Code change snippets:
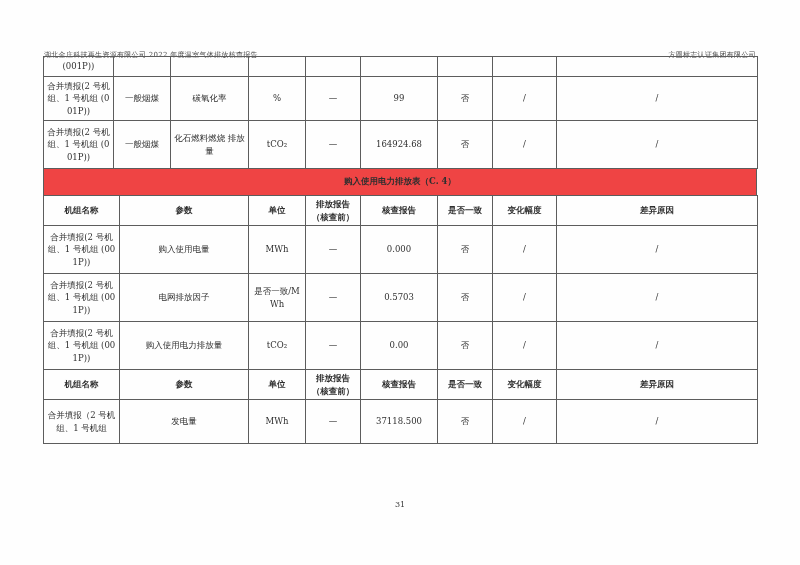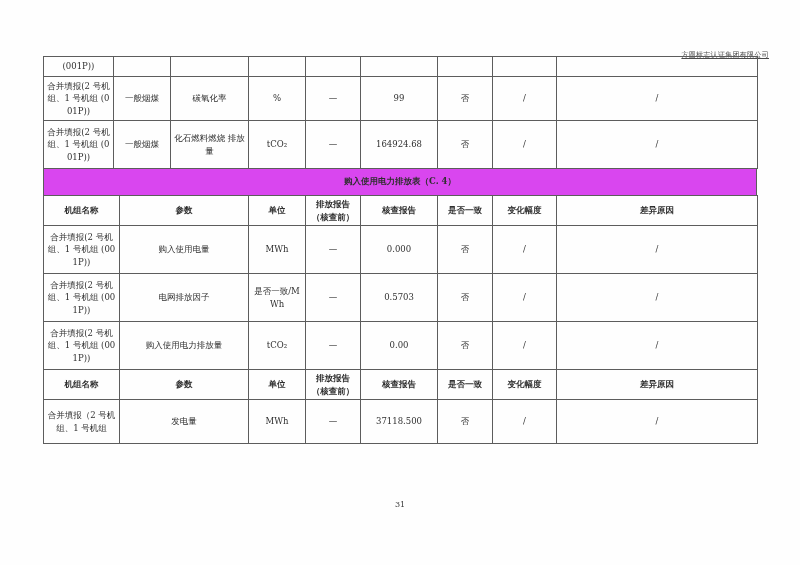--- a/index.html
+++ b/index.html
@@ -1,44 +1,45 @@
 <!DOCTYPE html>
 <html><head>
 <meta charset="utf-8">
 <style>
   html,body{margin:0;padding:0;}
   body{width:800px;height:565px;background:#f4f4f4;font-family:"DejaVu Serif","Liberation Serif",serif;}
   .page{position:relative;width:800px;height:565px;background:#fefefe;overflow:hidden;color:#2f2f2f;}
   .running-head{position:absolute;top:50px;font-size:7px;letter-spacing:.3px;color:#4a4a4a;white-space:nowrap;}
   .head-left{left:44px;}
-  .head-right{right:31px;text-decoration:underline;}
+  .head-right{right:44px;}
   .content{position:absolute;left:43px;top:56px;width:714px;}
   table{border-collapse:collapse;table-layout:fixed;width:714px;}
   table.joined{margin-top:-1px;}
   td,th{border:1px solid #5c5c5c;text-align:center;vertical-align:middle;font-size:8.5px;line-height:1.45;padding:1px 3px;font-weight:normal;word-break:break-all;color:#2f2f2f;}
   th{font-weight:bold;word-break:keep-all;}
   .r-partial td{height:17px;}
   .r-mid td{height:41px;}
   .r-tall td{height:45px;}
   .r-head th{height:27px;}
   .r-last td{height:41px;}
-  .section-title{margin-top:-1px;border:1px solid #5c5c5c;height:26px;display:flex;align-items:center;justify-content:center;font-size:8.5px;font-weight:bold;background:#d946ef;}
+  .section-title{margin-top:-1px;border:1px solid #5c5c5c;height:26px;display:flex;align-items:center;justify-content:center;font-size:8.5px;font-weight:bold;background:#ef4444;}
   .page-number{position:absolute;top:500px;left:0;width:100%;text-align:center;font-size:8px;color:#3a3a3a;}
   
   .c9-1{width:70px;} .c9-2{width:57px;} .c9-3{width:78px;} .c9-4{width:57px;} .c9-5{width:55px;}
   .c9-6{width:77px;} .c9-7{width:55px;} .c9-8{width:64px;} .c9-9{width:201px;}
   
   .c8-1{width:76px;} .c8-2{width:129px;} .c8-3{width:57px;} .c8-4{width:55px;} .c8-5{width:77px;}
   .c8-6{width:55px;} .c8-7{width:64px;} .c8-8{width:201px;}
 </style>
 </head>
 <body>
 
 <div class="page">
 
+  <div class="running-head head-left">湖北金庄科技再生资源有限公司 2022 年度温室气体排放核查报告</div>
   <div class="running-head head-right">方圆标志认证集团有限公司</div>
 
   <div class="content">
 
     <table>
       <colgroup>
         <col class="c9-1">
           <col class="c9-2">
           <col class="c9-3">
           <col class="c9-4">

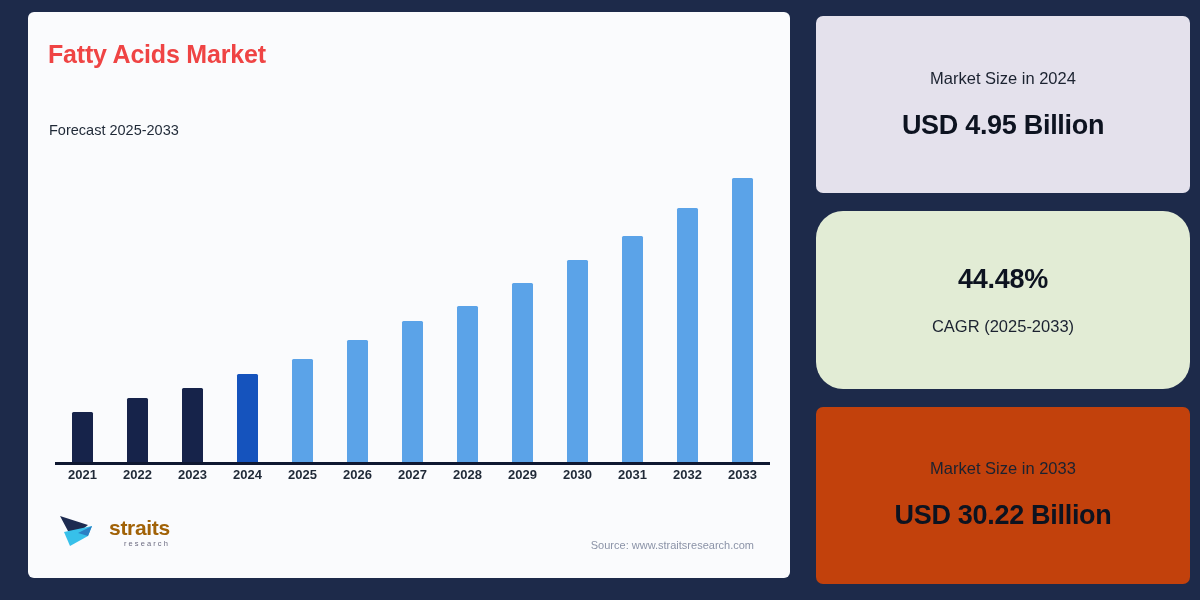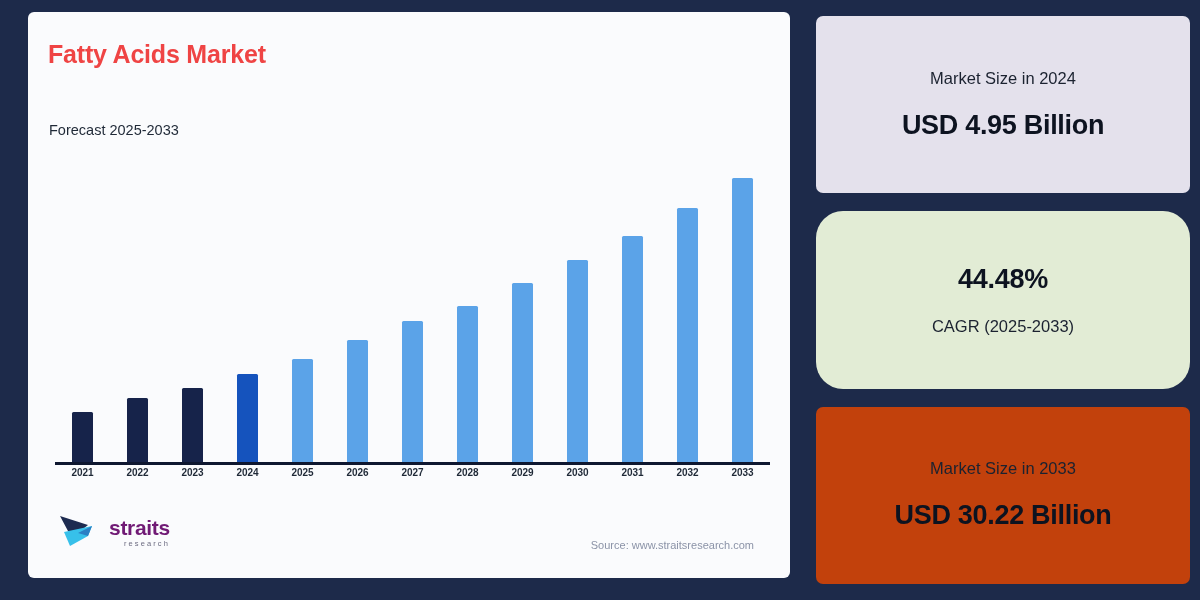--- a/index.html
+++ b/index.html
@@ -93,21 +93,21 @@
     left: 27px;
     top: 455px;
     width: 715px;
     display: flex;
     justify-content: space-around;
   }
 
   .x-label {
     flex: 1 1 0;
     text-align: center;
-    font-size: 10px;
+    font-size: 13px;
     font-weight: bold;
     color: #1f2937;
   }
 
   
   #logo-block {
     position: absolute;
     left: 30px;
     top: 500px;
     display: flex;
@@ -115,21 +115,21 @@
     gap: 7px;
   }
 
   #logo-mark { width: 44px; height: 40px; display: block; }
 
   #logo-text { display: flex; flex-direction: column; line-height: 1; }
 
   #logo-wordmark {
     font-size: 21px;
     font-weight: bold;
-    color: #701a75;
+    color: #a16207;
     letter-spacing: -0.3px;
   }
 
   #logo-sub {
     font-size: 7.5px;
     color: #6b6b80;
     letter-spacing: 2.1px;
     align-self: flex-end;
     margin-top: 2px;
   }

**EXERCISE:** With the images excluded, reproduce the data above precisely as written.

**FINISHED TASK:**
--- a/index.html
+++ b/index.html
@@ -1,44 +1,45 @@
 <!DOCTYPE html>
 <html><head>
 <meta charset="utf-8">
 <style>
   html,body{margin:0;padding:0;}
   body{width:800px;height:565px;background:#f4f4f4;font-family:"DejaVu Serif","Liberation Serif",serif;}
   .page{position:relative;width:800px;height:565px;background:#fefefe;overflow:hidden;color:#2f2f2f;}
   .running-head{position:absolute;top:50px;font-size:7px;letter-spacing:.3px;color:#4a4a4a;white-space:nowrap;}
   .head-left{left:44px;}
-  .head-right{right:31px;text-decoration:underline;}
+  .head-right{right:44px;}
   .content{position:absolute;left:43px;top:56px;width:714px;}
   table{border-collapse:collapse;table-layout:fixed;width:714px;}
   table.joined{margin-top:-1px;}
   td,th{border:1px solid #5c5c5c;text-align:center;vertical-align:middle;font-size:8.5px;line-height:1.45;padding:1px 3px;font-weight:normal;word-break:break-all;color:#2f2f2f;}
   th{font-weight:bold;word-break:keep-all;}
   .r-partial td{height:17px;}
   .r-mid td{height:41px;}
   .r-tall td{height:45px;}
   .r-head th{height:27px;}
   .r-last td{height:41px;}
-  .section-title{margin-top:-1px;border:1px solid #5c5c5c;height:26px;display:flex;align-items:center;justify-content:center;font-size:8.5px;font-weight:bold;background:#d946ef;}
+  .section-title{margin-top:-1px;border:1px solid #5c5c5c;height:26px;display:flex;align-items:center;justify-content:center;font-size:8.5px;font-weight:bold;background:#ef4444;}
   .page-number{position:absolute;top:500px;left:0;width:100%;text-align:center;font-size:8px;color:#3a3a3a;}
   
   .c9-1{width:70px;} .c9-2{width:57px;} .c9-3{width:78px;} .c9-4{width:57px;} .c9-5{width:55px;}
   .c9-6{width:77px;} .c9-7{width:55px;} .c9-8{width:64px;} .c9-9{width:201px;}
   
   .c8-1{width:76px;} .c8-2{width:129px;} .c8-3{width:57px;} .c8-4{width:55px;} .c8-5{width:77px;}
   .c8-6{width:55px;} .c8-7{width:64px;} .c8-8{width:201px;}
 </style>
 </head>
 <body>
 
 <div class="page">
 
+  <div class="running-head head-left">湖北金庄科技再生资源有限公司 2022 年度温室气体排放核查报告</div>
   <div class="running-head head-right">方圆标志认证集团有限公司</div>
 
   <div class="content">
 
     <table>
       <colgroup>
         <col class="c9-1">
           <col class="c9-2">
           <col class="c9-3">
           <col class="c9-4">

--- a/index.html
+++ b/index.html
@@ -93,21 +93,21 @@
     left: 27px;
     top: 455px;
     width: 715px;
     display: flex;
     justify-content: space-around;
   }
 
   .x-label {
     flex: 1 1 0;
     text-align: center;
-    font-size: 10px;
+    font-size: 13px;
     font-weight: bold;
     color: #1f2937;
   }
 
   
   #logo-block {
     position: absolute;
     left: 30px;
     top: 500px;
     display: flex;
@@ -115,21 +115,21 @@
     gap: 7px;
   }
 
   #logo-mark { width: 44px; height: 40px; display: block; }
 
   #logo-text { display: flex; flex-direction: column; line-height: 1; }
 
   #logo-wordmark {
     font-size: 21px;
     font-weight: bold;
-    color: #701a75;
+    color: #a16207;
     letter-spacing: -0.3px;
   }
 
   #logo-sub {
     font-size: 7.5px;
     color: #6b6b80;
     letter-spacing: 2.1px;
     align-self: flex-end;
     margin-top: 2px;
   }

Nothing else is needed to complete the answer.